Damped wave equation

Adding a first-order time derivative models viscous damping (wave energy loss):

∂²u/∂t² + 2γ·∂u/∂t = c²∇²u

γ = damping coefficient. Finite-difference update becomes:
uⁿ⁺¹ = (2uⁿ − (1−γΔt)·uⁿ⁻¹ + r²·L(uⁿ)) / (1+γΔt)

In practice for real-time simulations it is enough to multiply the entire field by a scalar slightly below 1 each step (× 0.995), which models uniform viscous attenuation without the extra division.

Dispersive waves

Real water waves are dispersive — higher-frequency components travel faster than lower-frequency ones. The dispersion relation ω² = gk + σk³/ρ (gravity + surface tension) cannot be captured by the simple wave equation without adding higher spatial derivative terms. A common approximation is the Boussinesq equations or a frequency-domain approach using the FFT (as in Gerstner / IFFT ocean models).

Link to the Schrödinger equation

Replace the real height field with a complex-valued wave function ψ(x, y, t) and change ∂²/∂t² to i·∂/∂t:

iℏ ∂ψ/∂t = −ℏ²/(2m) ∇²ψ + V(x,y)·ψ

This is the time-dependent Schrödinger equation (TDSE).
V(x,y) is the potential energy landscape.
|ψ|² gives the probability density of finding the particle at (x,y).

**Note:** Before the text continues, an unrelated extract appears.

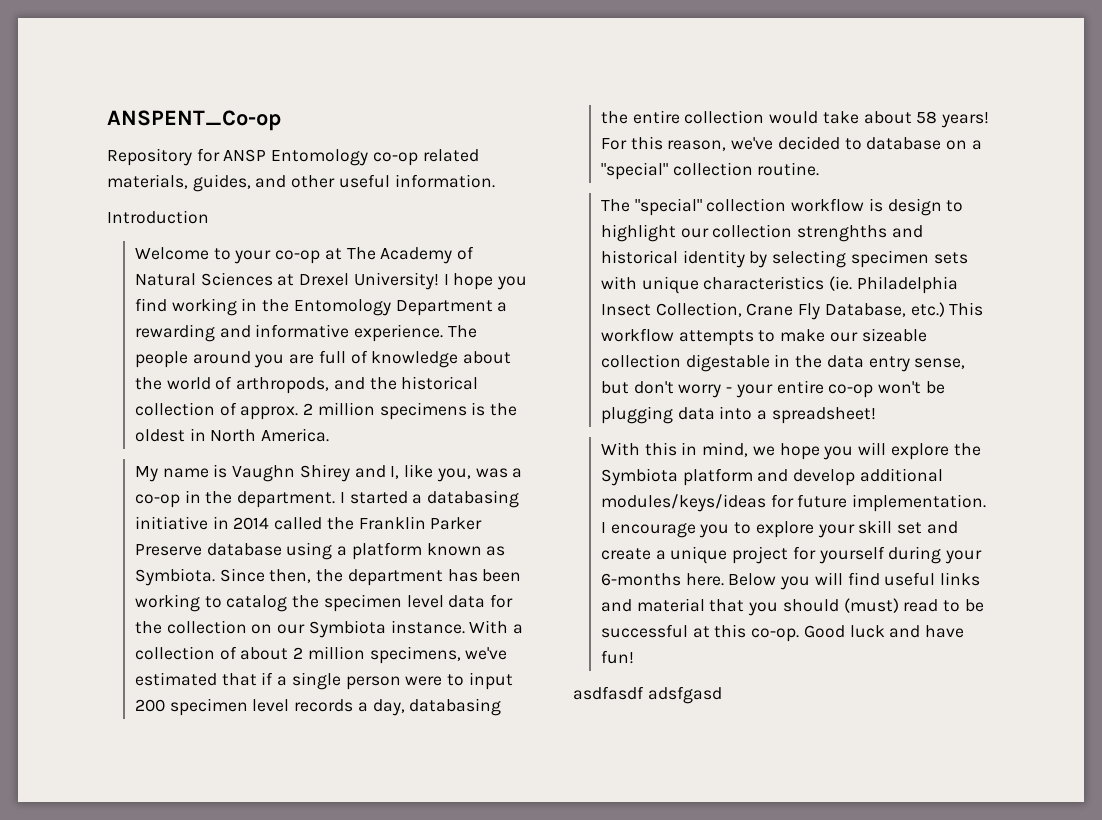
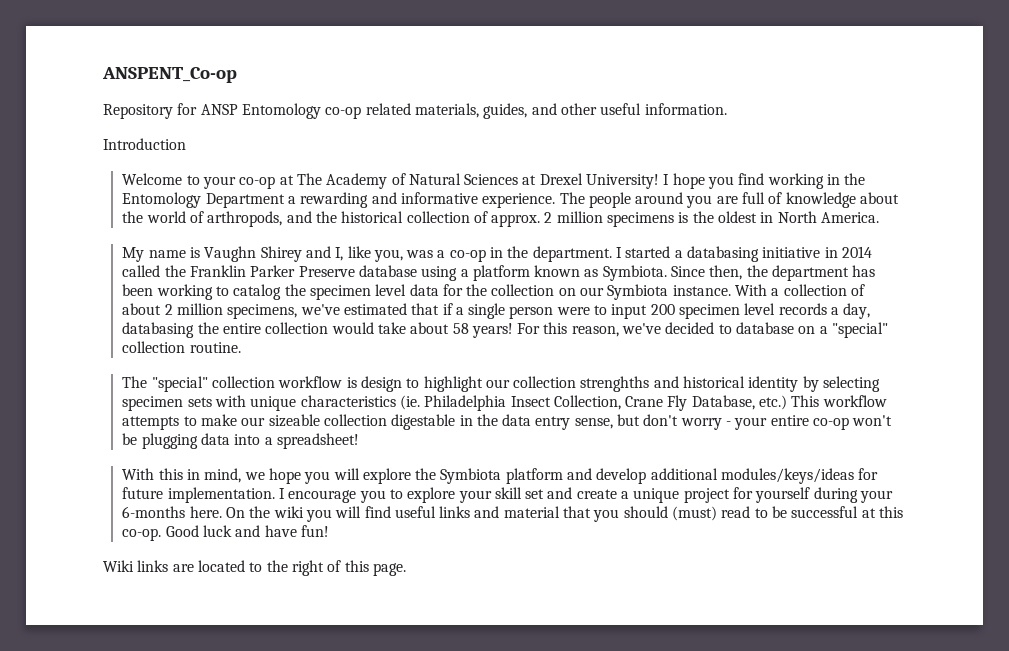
[728,573,777,586] Below -> [225,506,304,518] On the wiki
[573,686,722,704] asdfasdf adsfgasd -> [103,560,406,576] Wiki links are located to the right of this page.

The TDSE uses exactly the same spatial Laplacian stencil but evolves the complex phase rather than a real amplitude. A split-operator method alternating half-steps in position and momentum space (via FFT) gives a symplectic, energy-conserving solver — perfect for visualising quantum tunnelling, double-slit interference, and wave-packet dispersion.